Laura Brown (Julianne Moore) is the second woman in The Hours, a young wife and mother in post-World War II Los Angeles who is just starting to read Woolf’s novel. Brown is consumed by the book. Struggling with her own mental illness, she is beginning to question the entire storybook existence she has chosen for herself.

The third woman in this tale is Clarissa Vaughan (Meryl Streep). Living in New York in 2001, she seems to have become Mrs. Dalloway herself. She is planning a party for her friend and former lover Richard (Ed Harris), who is in the final stages of AIDS-related mental and physical breakdowns.
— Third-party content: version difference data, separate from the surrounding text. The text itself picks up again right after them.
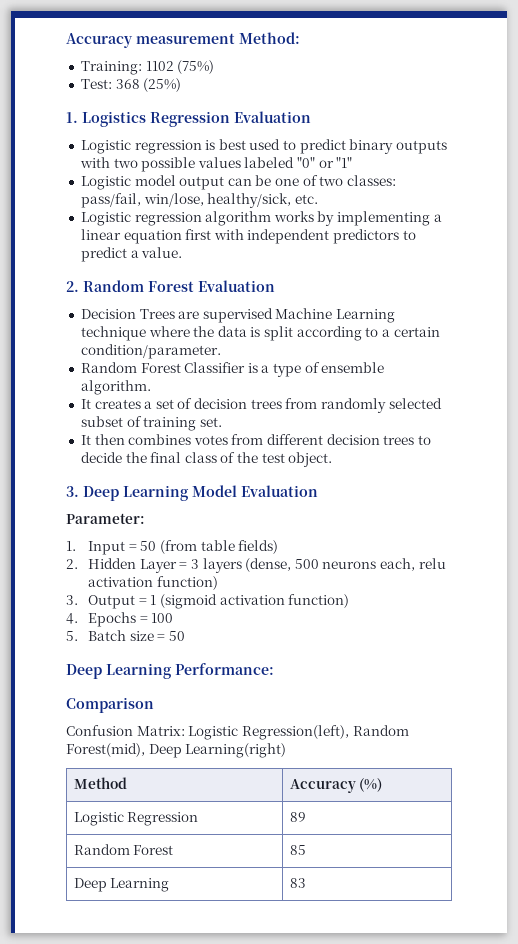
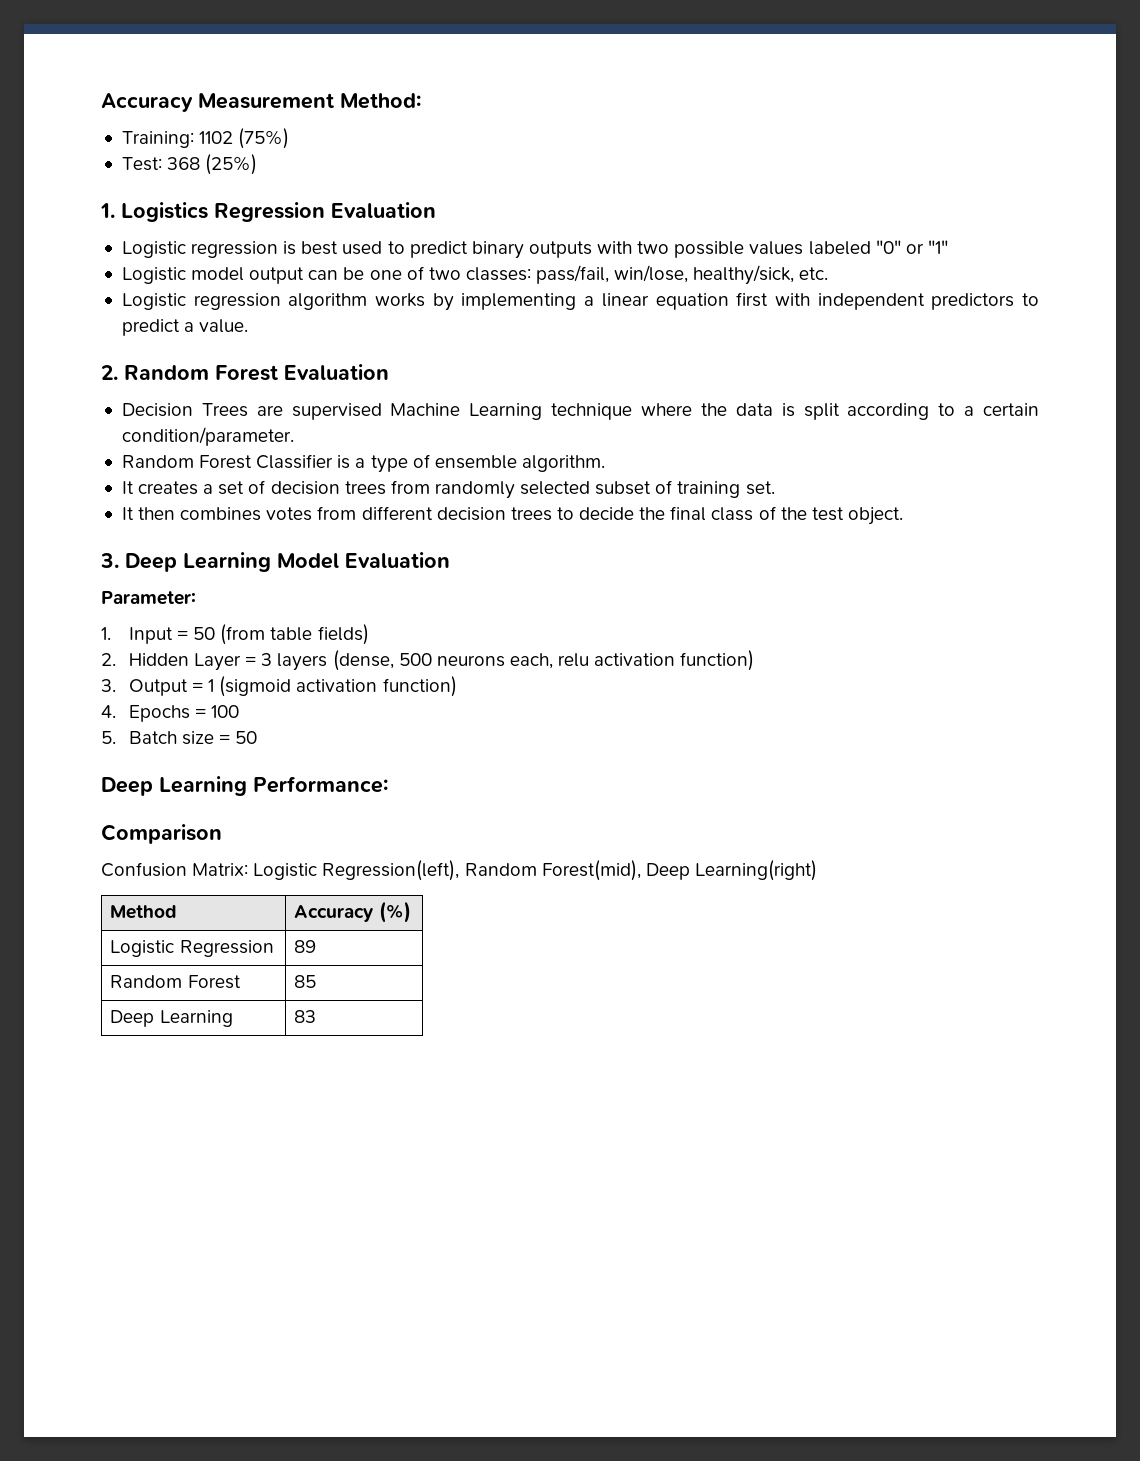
[66,33,235,48] Accuracy measurement -> [101,93,334,112] Accuracy Measurement

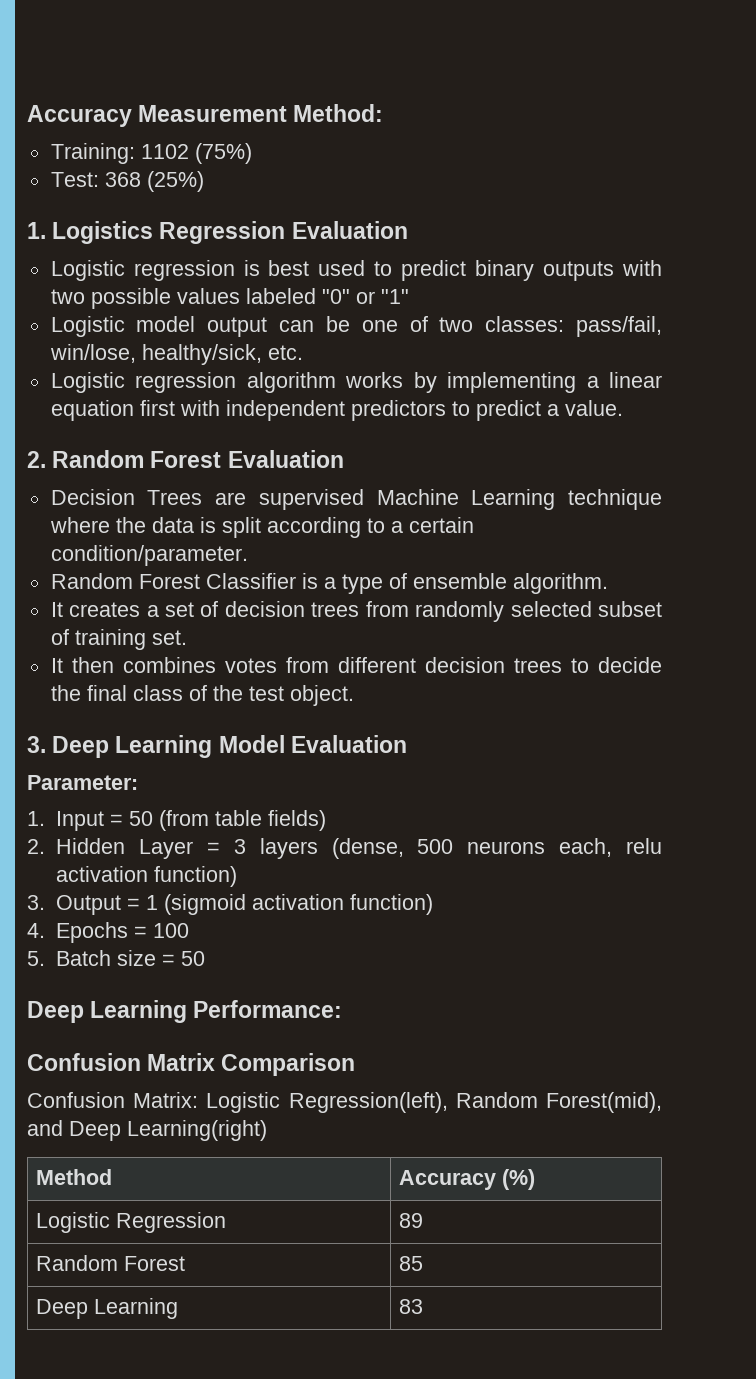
(388, 784) none -> [27,1053,216,1071] Confusion Matrix
(641, 870) none -> [27,1120,63,1136] and

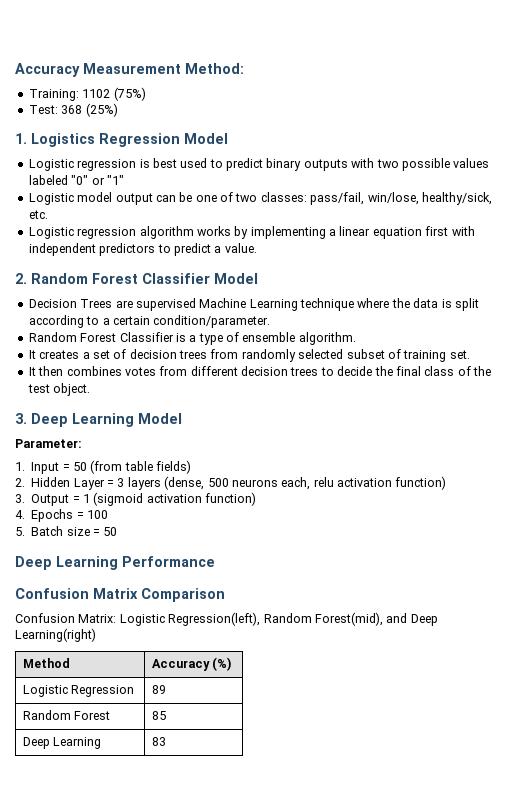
[291,221,408,239] Evaluation -> [184,133,228,144] Model
[227,450,344,468] Evaluation -> [142,273,258,284] Classifier Model
[290,735,407,753] Evaluation -> (182, 418) none
[193,1000,343,1018] Performance: -> [122,556,215,567] Performance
Two themes are prominent in Woolf’s Mrs. Dalloway: the idea that all lives are somehow intertwined, literally, cosmically, karmically and in many other ways, and that even the most ordinary lives are truly extraordinary to those living them. These two themes are the theses upon which The Hours builds its existential angst and augury.

Daldry and screenplay writer David Hare have taken Cunningham’s non-linear masterpiece and created a cinematic tapestry that is breathtaking in the subtle ways which it takes disparate threads and stitches them all together.
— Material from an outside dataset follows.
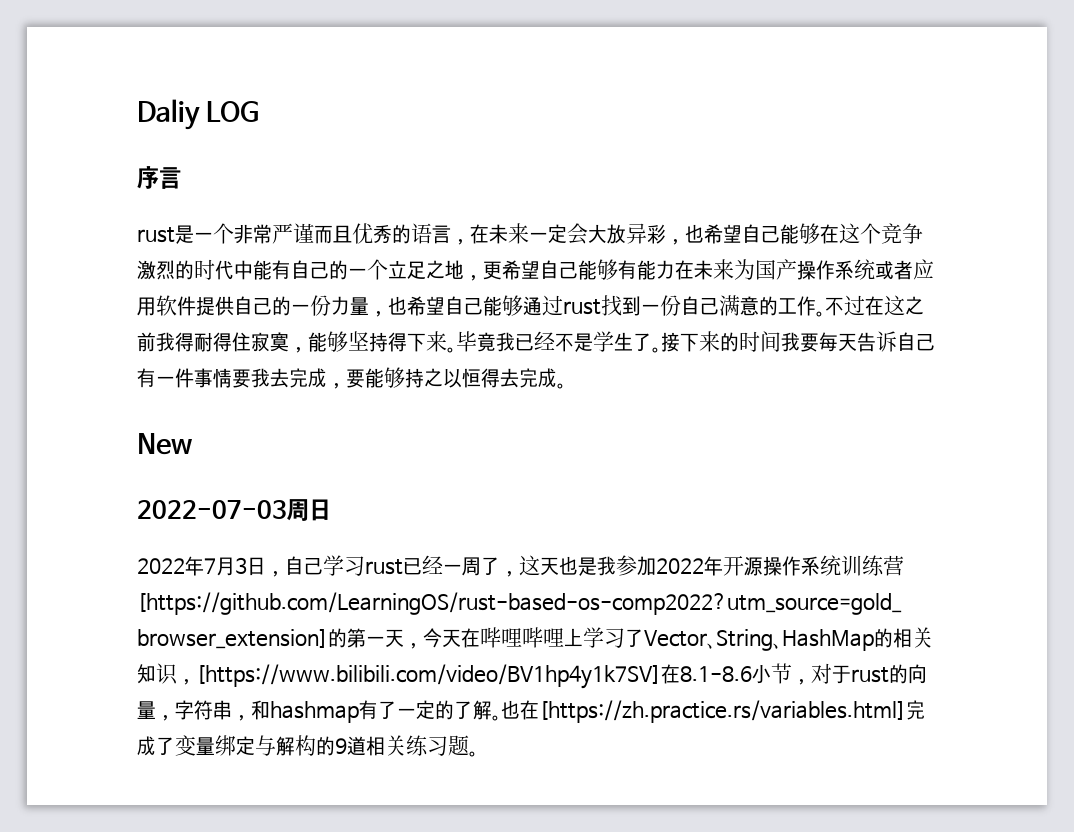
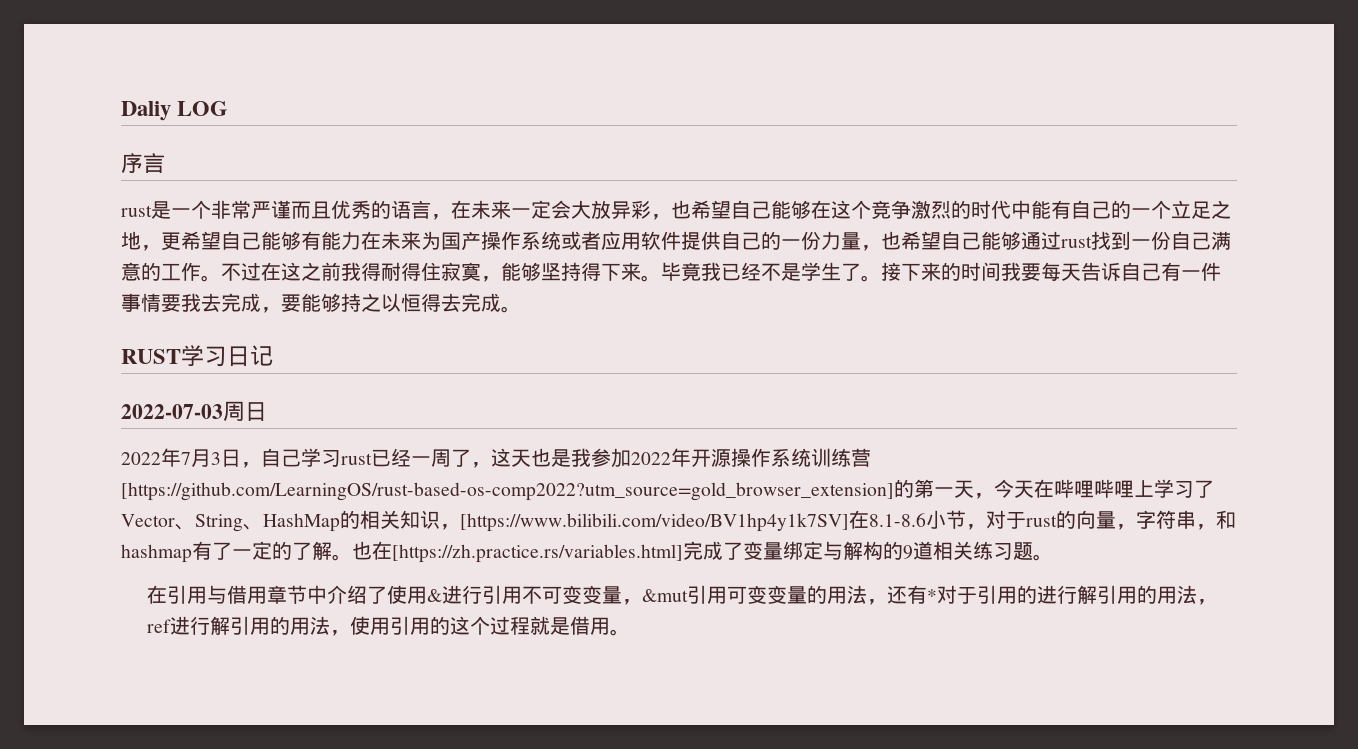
[137,433,192,455] New -> [121,345,273,367] RUST学习日记
(478, 754) none -> [146,585,1217,605] [146,616,630,636] // 在引用与借用章节中介绍了使用&进行引用不可变变量，&mut引用可变变量的用法，还有*对于引用的进行解引用的用法，ref进行解引用的用法，使用引用的这个过程就是借用。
As the film moves fluidly between the lives of the three main women and their supporting characters, it shows us how they resonate in one another and how gestures, events and even entire lives can echo with bitter pain and with profound joy.

The supporting cast here is supremely matched to the three leads and as such, the entire ensemble is one of the most accomplished and stunning ever assembled in contemporary cinema.
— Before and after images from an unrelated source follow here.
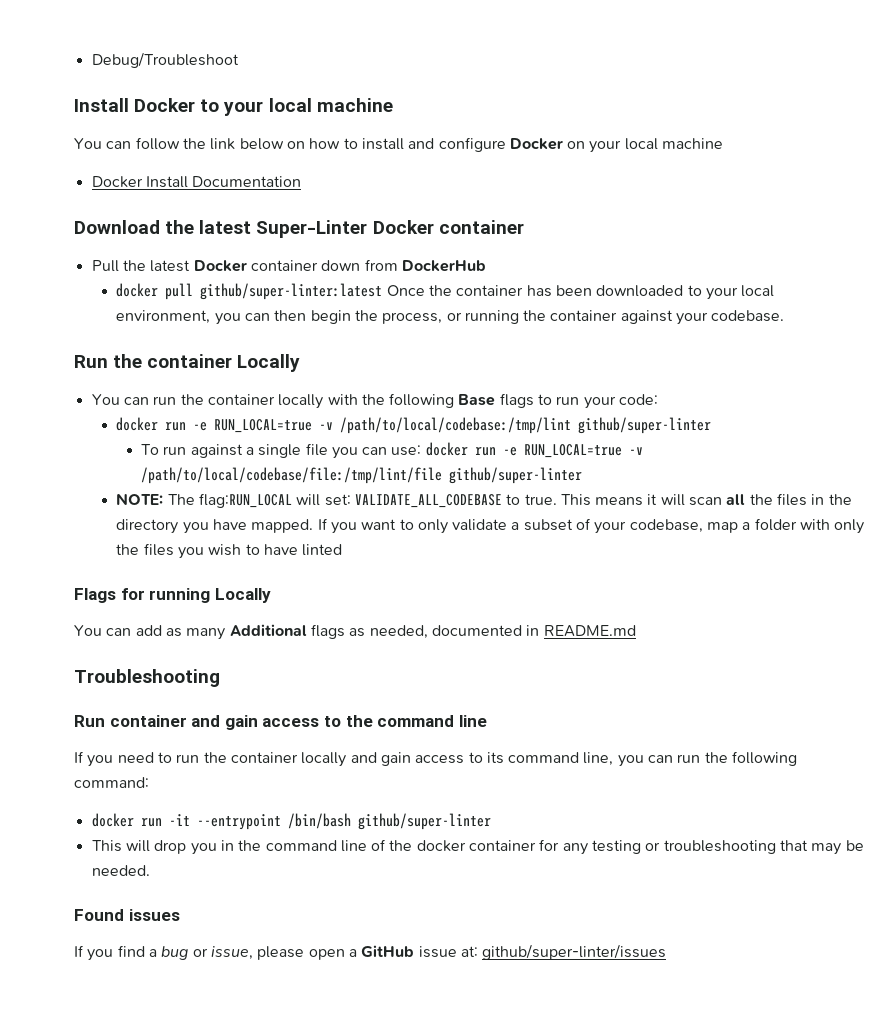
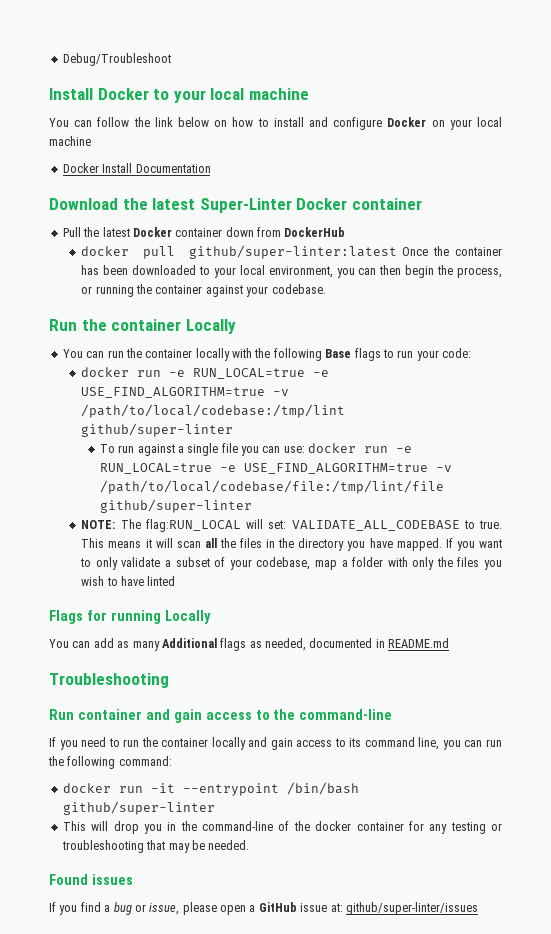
(313, 426) none -> [313,370,330,377] [81,387,266,398] -e USE_FIND_ALGORITHM=true
(622, 451) none -> [219,463,428,474] -e USE_FIND_ALGORITHM=true
[377,715,487,727] command line -> [299,709,393,720] command-line
[265,840,367,852] command line -> [202,821,273,831] command-line

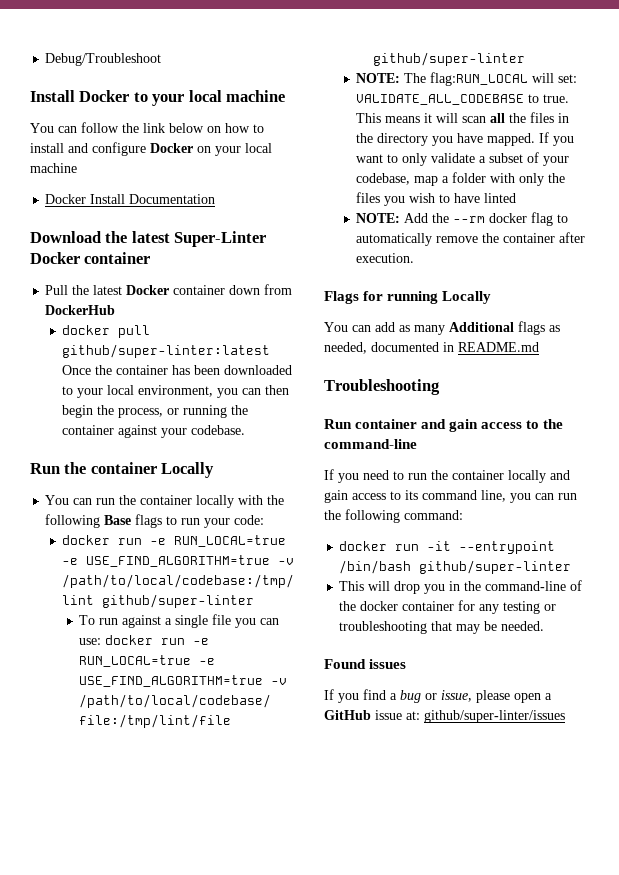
(176, 581) none -> [356,212,569,226] [356,232,586,246] [356,253,415,263] // NOTE: Add the --rm docker flag to automatically remove the container after execution.

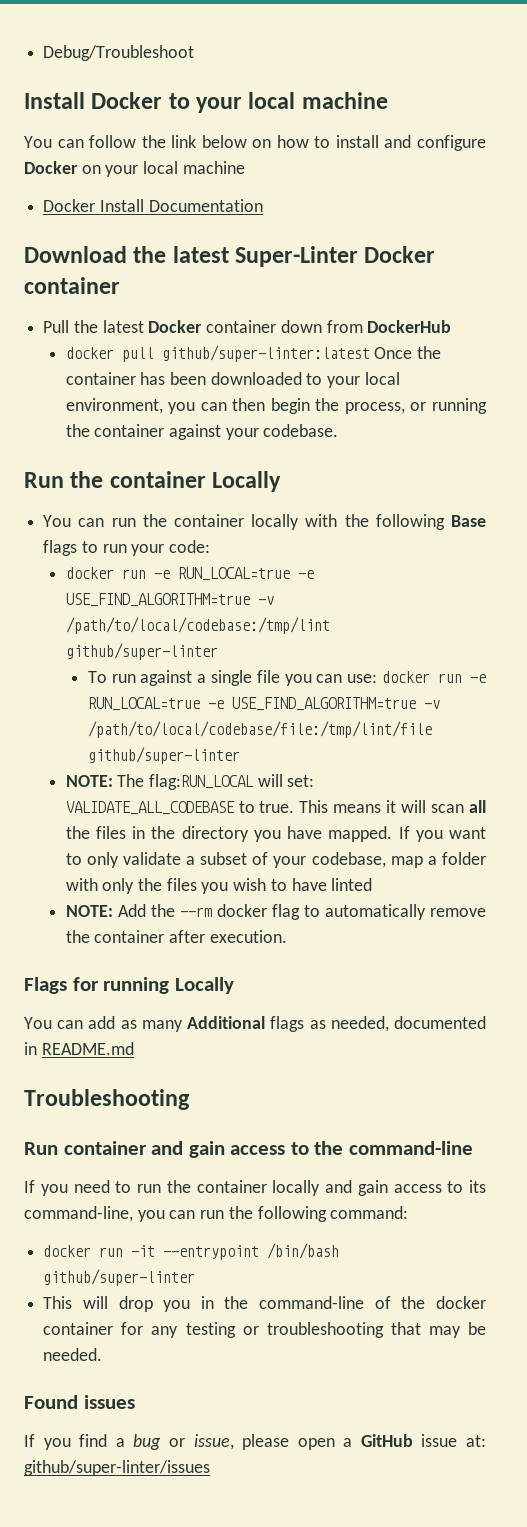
[422,490,506,502] command line, -> [24,1206,133,1222] command-line,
Ed Harris, who plays Richard, Clarissa’s ex-lover, is made to look depressingly frail and sickly. Yet his performance, which is often a bit too theatrical, seems to be the only false note in an otherwise perfect film. He isn’t bad, he’s just not as modulated as the rest.

Allison Janney (The West Wing) plays Clarissa’s lover Sally. Janney never disappoints, and she and Streep together paint a vivid portrait of a contemporary, urban lesbian couple trying to make life seem more meaningful than it often seems.

While the entire supporting cast is stunning, it is Stephen Dillane’s turn as Leonard Woolf, Virginia’s stern yet supportive husband, that is a dazzling piece of acting. Dillane’s subtle displays of love coupled with his outbursts of frustration at his wife’s inability to get better are heartrendingly real. Dillane’s performance here is a real revelation and while Harris is getting all the supporting actor nods thus far, it will be a shame if Dillane is not recognized for his brilliant work here.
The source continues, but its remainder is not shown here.